All in all, this is an extremely important proof-of-concept study that highlights the enormous promise and potential of Nanolive cell imaging for SPION development, investigation, and validation (4), and we would all like to extend our congratulations for such a thorough publication.

To read the full publication click here.


(1) Blanco-Andujar, C., Walter, A., Cotin, G., Bordeianu, C., Mertz, D., Felder-Flesch, D. and Begin-Colin, S., 2016. Design of iron oxide-based nanoparticles for MRI and magnetic hyperthermia. Nanomedicine, 11(14):1889-1910.

(2) Tietze R, Zaloga J, Unterweger H, Lyer S, Friedrich RP, Janko C, Pöttler M, Dürr S, Alexiou C. Magnetic nanoparticle-based drug delivery for cancer therapy. Biochem. Biophys. Res.
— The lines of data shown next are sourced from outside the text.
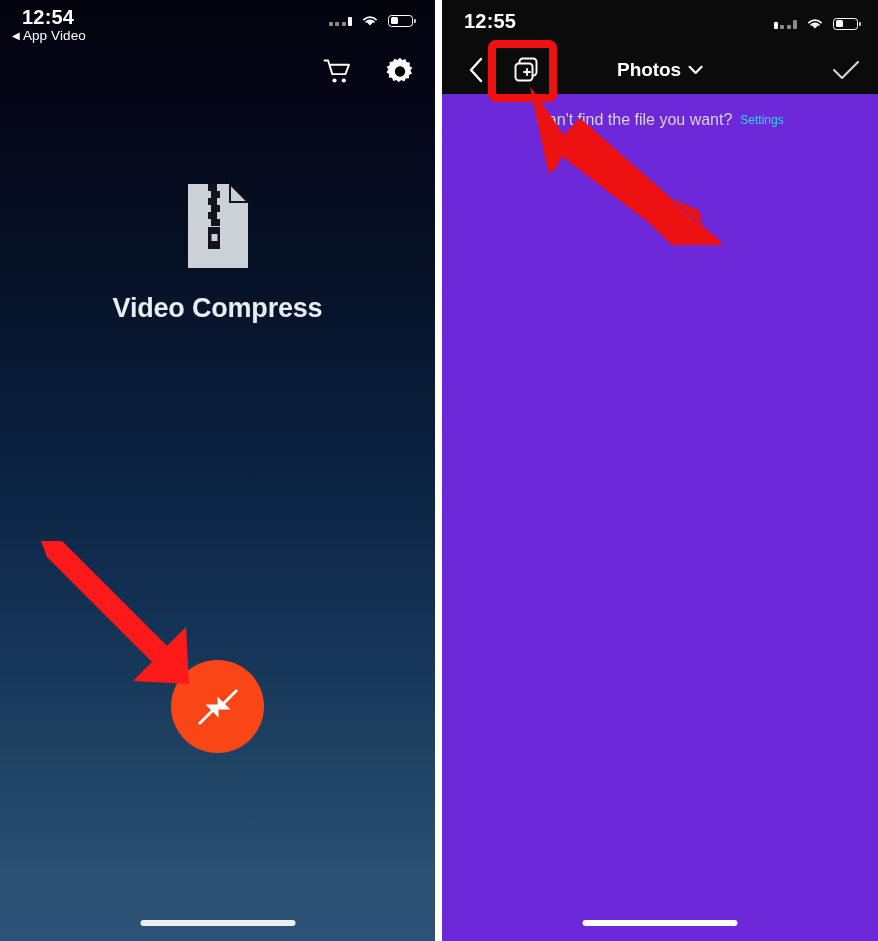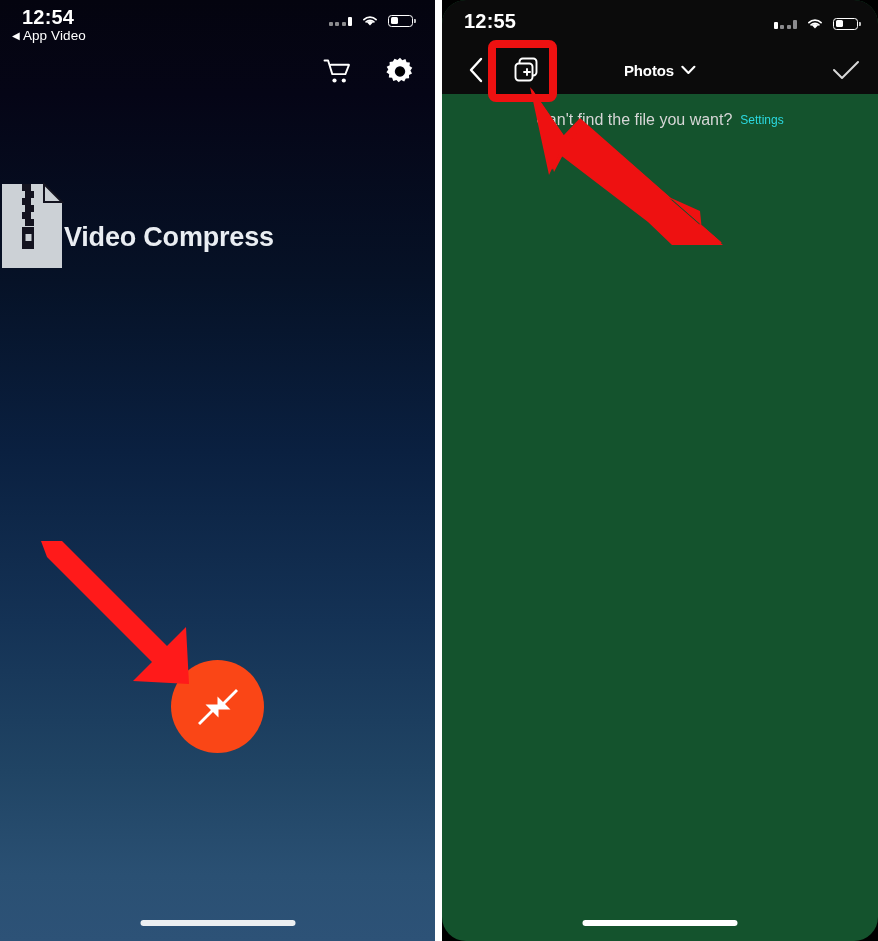--- a/index.html
+++ b/index.html
@@ -49,10 +49,9 @@
     position: relative;
     width: 436px;
     height: 941px;
-    background: #14532d;
+    background: #6d28d9;
     overflow: hidden;
     flex: 0 0 436px;
-    border-radius: 24px;
   }
 
   

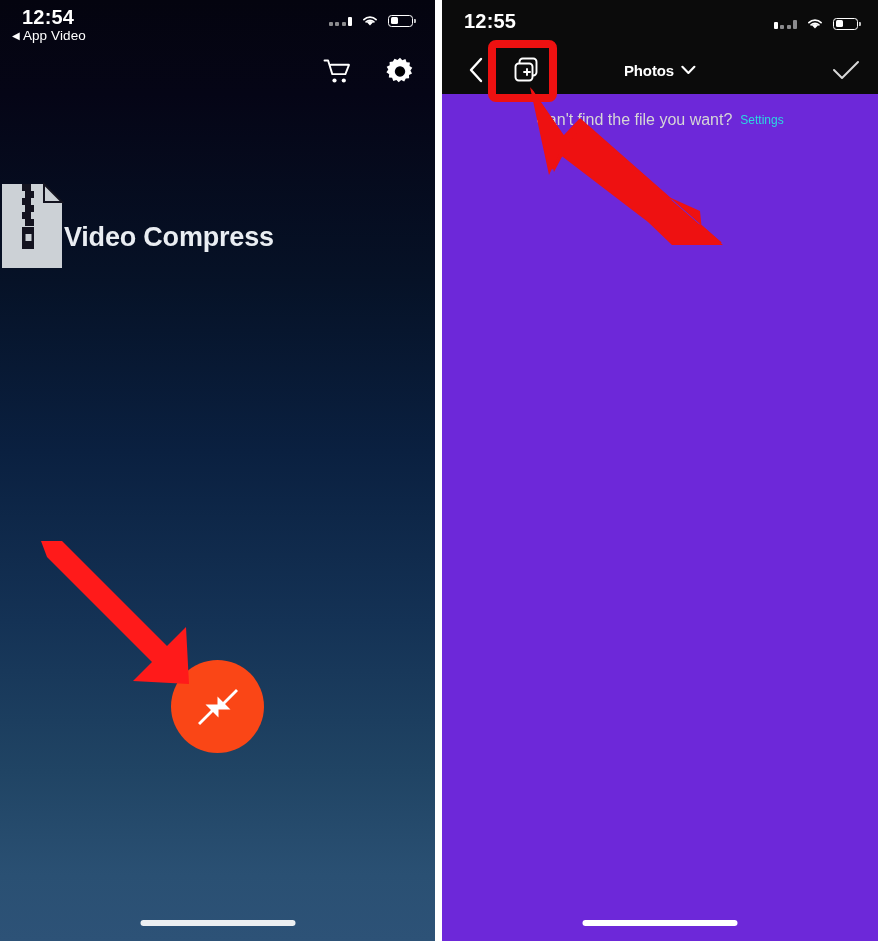--- a/index.html
+++ b/index.html
@@ -244,7 +244,7 @@
     cursor: pointer;
   }
   .nav-title-btn .lbl {
-    font-size: 15px;
+    font-size: 19px;
     font-weight: bold;
     color: #ffffff;
     letter-spacing: -0.1px;

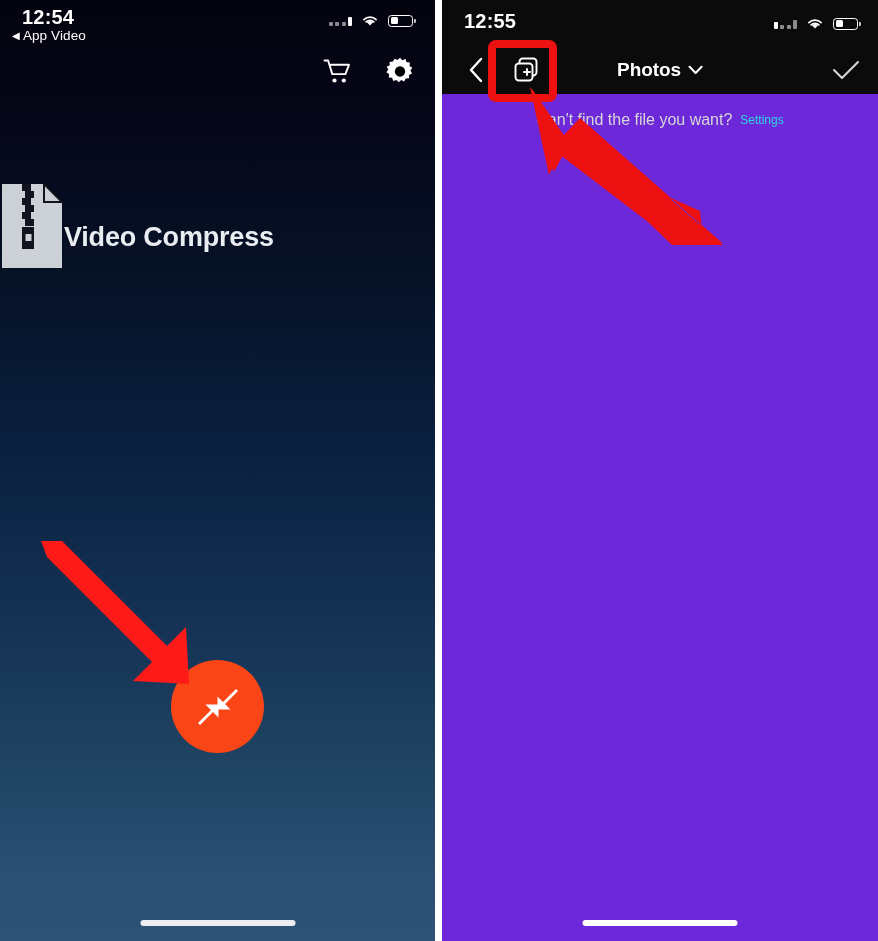--- a/index.html
+++ b/index.html
@@ -161,7 +161,7 @@
     left: 0;
     right: 0;
     display: flex;
-    flex-direction: row;
+    flex-direction: column;
     align-items: center;
   }
   .zip-icon { width: 64px; height: 88px; }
Commun. 2015 Dec 18;468(3):463-70.

(3) Wei H, Bruns OT, Kaul MG, Hansen EC, Barch M, Wiśniowska A, Chen O, Chen Y, Li N, Okada S, Cordero JM. Exceedingly small iron oxide nanoparticles as positive MRI contrast agents. Proc. Natl. Acad. Sci. USA. 2017 Feb 28;114(9):2325-30.

(4) Friedrich RP, Schreiber E, Tietze R, Yang H, Pilarsky C, Alexiou C. Intracellular Quantification and localization of label-free iron oxide nanoparticles by holotomographic microscopy. Nanotechnol. Sci. Appl. 2020 Dec 9;13:119-30.

(5) Yin L, Wang W, Wang S, Zhang F, Zhang S, Tao N. How does fluorescent labeling affect the binding kinetics of proteins with intact cells? Biosens. Bioelectron. 2015;66:412–416.